▶ _Source material_

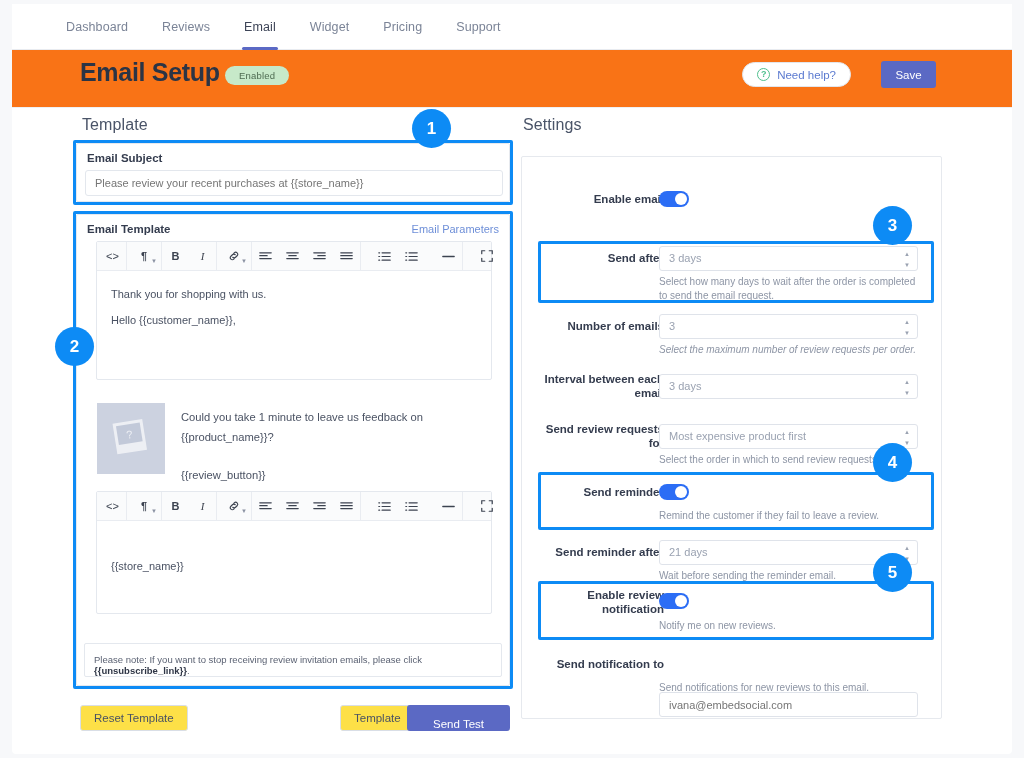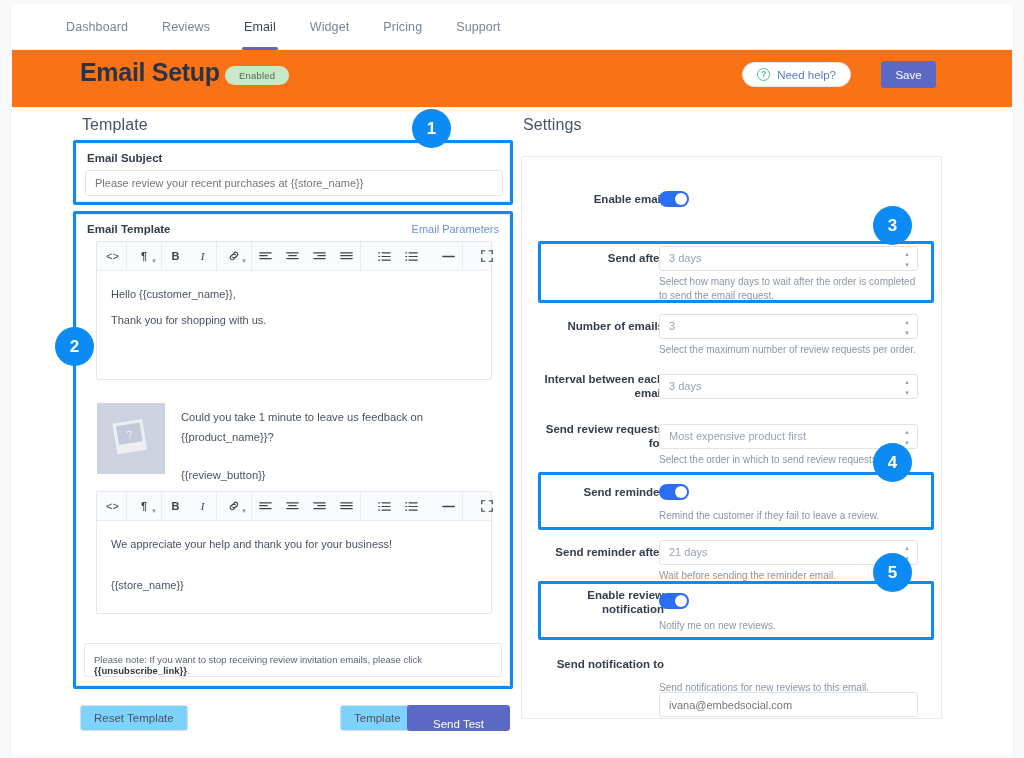--- a/index.html
+++ b/index.html
@@ -517,8 +517,8 @@
         </div>
       </div>
       <div class="editor-body eb1">
+        <p>Thank you for shopping with us.</p>
         <p>Hello {{customer_name}},</p>
-        <p>Thank you for shopping with us.</p>
       </div>
     </div>
 

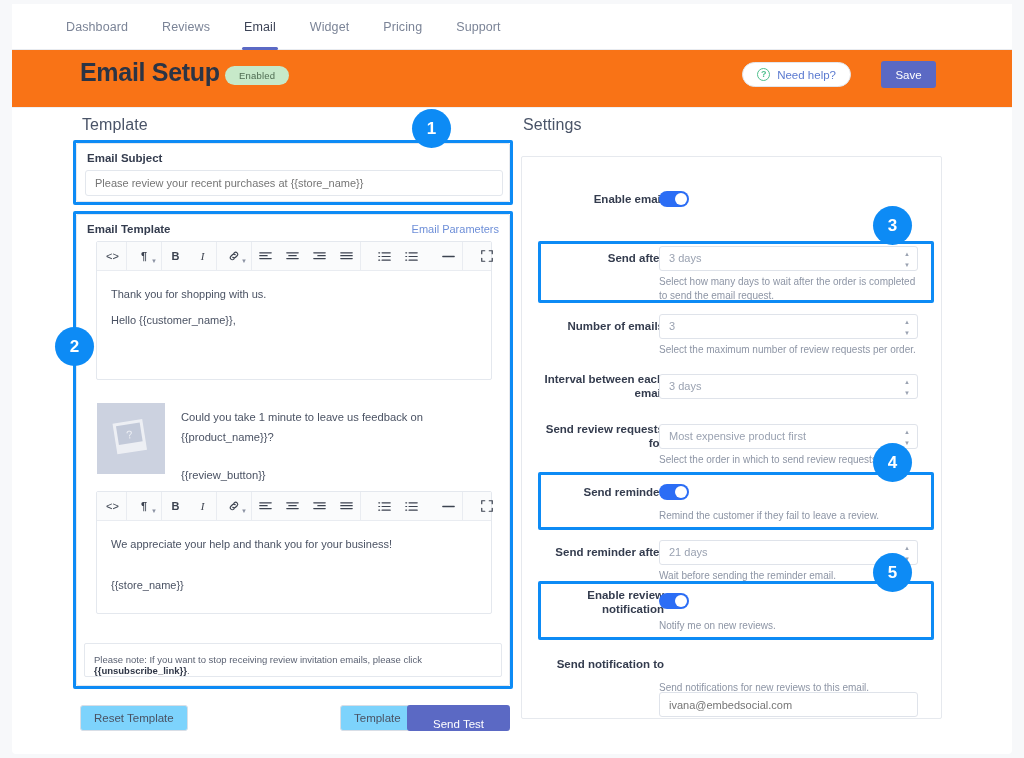--- a/index.html
+++ b/index.html
@@ -666,7 +666,7 @@
             </span>
         </div>
       </div>
-      <div class="fhelp" style="top:29px;">Select the maximum number of review requests per order.</div>
+      <div class="fhelp" style="top:29px;font-style:italic;">Select the maximum number of review requests per order.</div>
     </div>
 
     <div class="frow" style="top:217px;">

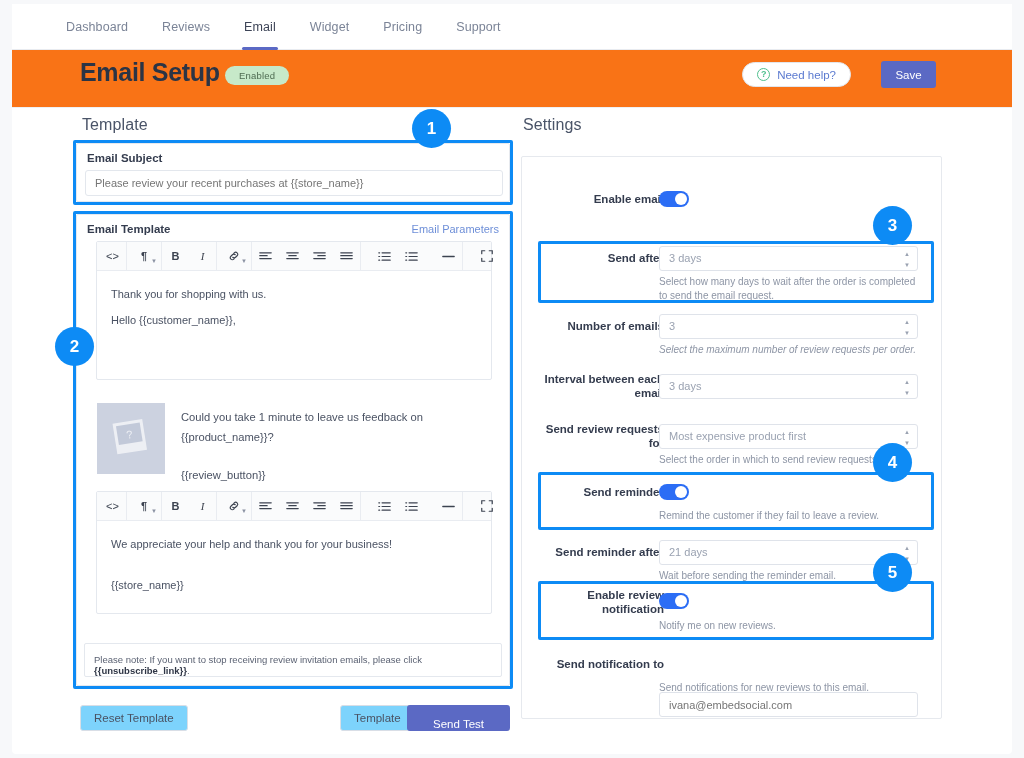--- a/index.html
+++ b/index.html
@@ -614,7 +614,6 @@
         </div>
       </div>
       <div class="editor-body eb2">
-        <p>We appreciate your help and thank you for your business!</p>
         <p style="margin-top:22px;">{{store_name}}</p>
       </div>
     </div>

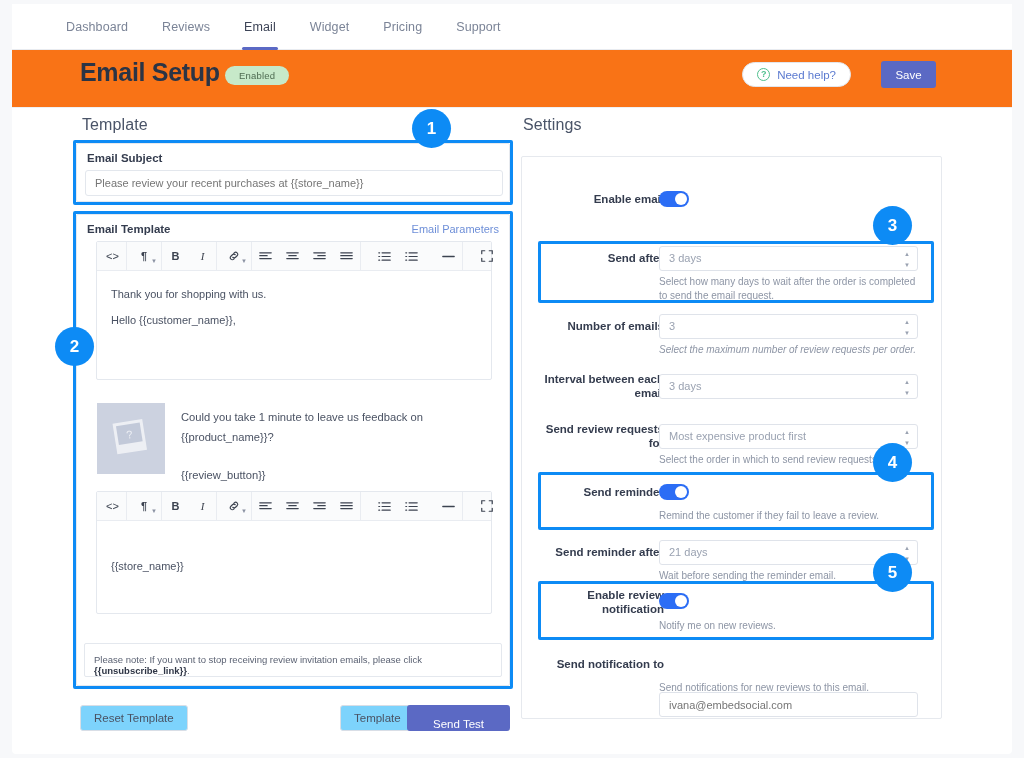--- a/index.html
+++ b/index.html
@@ -271,7 +271,7 @@
   .btn-ghost {
     height: 26px;
     padding: 0 13px;
-    background: #7dd3fc;
+    background: #fde047;
     border: 1px solid #d9dee6;
     border-radius: 3px;
     font-size: 11.5px;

▶ _What to work on_
Could the data above be returned in full, exactly, with every image left out?

▶ _Solution to the exercise_
--- a/index.html
+++ b/index.html
@@ -517,8 +517,8 @@
         </div>
       </div>
       <div class="editor-body eb1">
+        <p>Thank you for shopping with us.</p>
         <p>Hello {{customer_name}},</p>
-        <p>Thank you for shopping with us.</p>
       </div>
     </div>
 

--- a/index.html
+++ b/index.html
@@ -666,7 +666,7 @@
             </span>
         </div>
       </div>
-      <div class="fhelp" style="top:29px;">Select the maximum number of review requests per order.</div>
+      <div class="fhelp" style="top:29px;font-style:italic;">Select the maximum number of review requests per order.</div>
     </div>
 
     <div class="frow" style="top:217px;">

--- a/index.html
+++ b/index.html
@@ -614,7 +614,6 @@
         </div>
       </div>
       <div class="editor-body eb2">
-        <p>We appreciate your help and thank you for your business!</p>
         <p style="margin-top:22px;">{{store_name}}</p>
       </div>
     </div>

--- a/index.html
+++ b/index.html
@@ -271,7 +271,7 @@
   .btn-ghost {
     height: 26px;
     padding: 0 13px;
-    background: #7dd3fc;
+    background: #fde047;
     border: 1px solid #d9dee6;
     border-radius: 3px;
     font-size: 11.5px;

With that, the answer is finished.